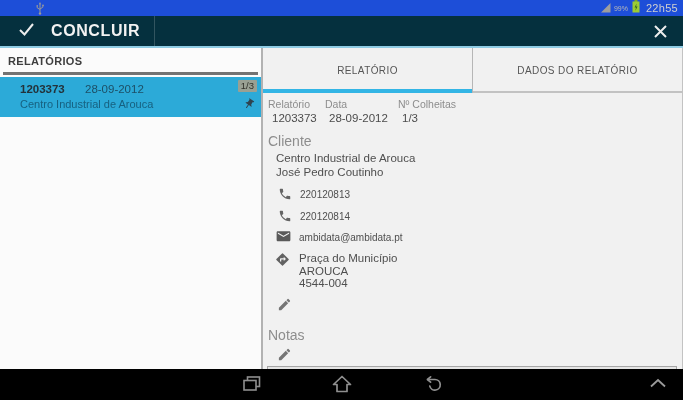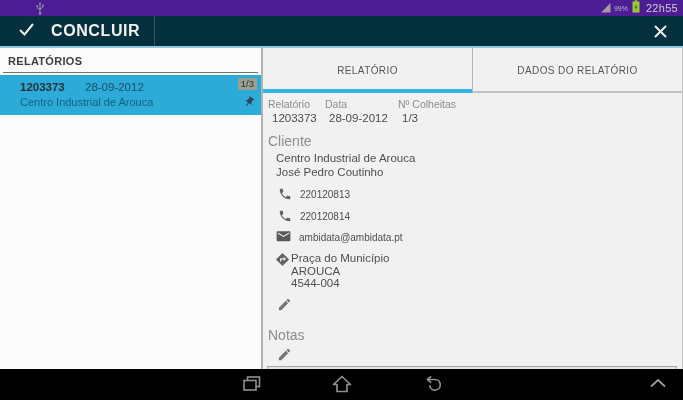--- a/index.html
+++ b/index.html
@@ -3,37 +3,37 @@
 <meta charset="utf-8">
 <style>
   * { box-sizing: border-box; margin: 0; padding: 0; }
   html,body { width:683px; height:400px; }
   body {
     font-family: "Liberation Sans", sans-serif;
     background:#000; position:relative; overflow:hidden;
     -webkit-font-smoothing: antialiased;
   }
   
-  .status-bar { height:16px; background:#4c1d95; display:flex; align-items:center; padding:0 5px; }
+  .status-bar { height:16px; background:#1d4ed8; display:flex; align-items:center; padding:0 5px; }
   .sb-usb { margin-left:30px; display:flex; align-items:center; }
   .sb-spacer { flex:1; }
   .sb-right { display:flex; align-items:center; gap:3px; }
   .sb-pct { font-size:7px; color:#b9b9b9; margin-right:1px; }
   .sb-time { font-size:11px; color:#cfcfcf; margin-left:3px; letter-spacing:.3px; }
   
   .action-bar { height:32px; background:#05303e; border-bottom:2px solid #8ecbe3; display:flex; align-items:center; }
   .ab-done { display:flex; align-items:center; height:100%; padding:0 14px 0 18px; border-right:1px solid rgba(255,255,255,.18); cursor:pointer; }
   .ab-done-label { color:#f2f2f2; font-size:16px; font-weight:bold; letter-spacing:.6px; margin-left:16px; }
   .ab-spacer { flex:1; }
   .ab-close { padding:0 15px; height:100%; display:flex; align-items:center; cursor:pointer; }
   
   .content { display:flex; height:321px; background:#f1f1f1; }
   
   .left-panel { width:263px; background:#fbfbfb; border-right:2px solid #b2b2b2; }
-  .panel-header { margin:0 3px; padding:7px 5px 5px; border-bottom:1px solid #737373; font-size:11px; font-weight:bold; color:#3e3e3e; letter-spacing:.3px; }
+  .panel-header { margin:0 3px; padding:7px 5px 5px; border-bottom:3px solid #737373; font-size:11px; font-weight:bold; color:#3e3e3e; letter-spacing:.3px; }
   .report-item { position:relative; margin-top:2px; background:#2caad8; padding:6px 20px 7px; cursor:pointer; }
   .ri-line1 { font-size:11.5px; color:#22404c; }
   .ri-id { font-weight:bold; color:#23323a; }
   .ri-date { margin-left:17px; color:#1d4f66; }
   .ri-line2 { font-size:11px; color:#176180; margin-top:3px; }
   .ri-badge { position:absolute; top:3px; right:4px; background:#9aa093; color:#31312b; font-size:9.5px; padding:0 3px 1px; border-radius:1px; }
   .ri-pin { position:absolute; bottom:3px; right:6px; }
   
   .right-panel { flex:1; background:#f1f1f1; display:flex; flex-direction:column; border-right:1px solid #c3c3c3; }
   .tabs { display:flex; height:45px; flex-shrink:0; }
@@ -45,21 +45,21 @@
   .fields-row { display:flex; padding:1px 0 0 2px; }
   .field { display:flex; flex-direction:column; }
   .field-1 { width:57px; } .field-2 { width:73px; }
   .f-label { font-size:10.5px; color:#8d8d8d; }
   .f-value { font-size:11.5px; color:#4c4c4c; padding:2px 0 0 4px; }
   .section-label { font-size:14px; color:#8d8d8d; margin:9px 0 2px 2px; }
   .client-line { font-size:11.5px; color:#4f4f4f; margin:1px 0 0 10px; line-height:13px; }
   .contact-row { display:flex; align-items:center; margin:8px 0 0 12px; cursor:pointer; }
   .contact-row .txt { margin-left:8px; font-size:10px; color:#4f4f4f; }
   .address-row { display:flex; align-items:flex-start; margin:8px 0 0 9px; cursor:pointer; }
-  .address-lines { margin-left:1px; }
+  .address-lines { margin-left:9px; }
   .address-lines div { font-size:11.5px; color:#4f4f4f; line-height:12.5px; }
   .edit-icon { margin:7px 0 0 11px; cursor:pointer; width:16px; }
   .notes-label { margin-top:11px; }
   .colheitas-wrap { margin:auto 1px 8px 1px; }
   .colheitas-btn { position:relative; height:26px; background:linear-gradient(#e5e5e5,#d6d6d6); border:1px solid #a6a6a6; display:flex; align-items:center; justify-content:center; font-size:12px; color:#3d3d3d; cursor:pointer; }
   .colheitas-btn .btn-icon { position:absolute; left:8px; top:5px; }
   
   .nav-bar { height:29px; background:#000; position:relative; display:flex; align-items:center; justify-content:center; gap:64px; }
   .nav-btn { width:26px; height:24px; display:flex; align-items:center; justify-content:center; cursor:pointer; }
   .nav-chevron { position:absolute; right:12px; top:2px; }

::::::::::

**About this exercise:**
Using the data above, work out how many lines include the word "width" and give only that number.

**The answer:**
5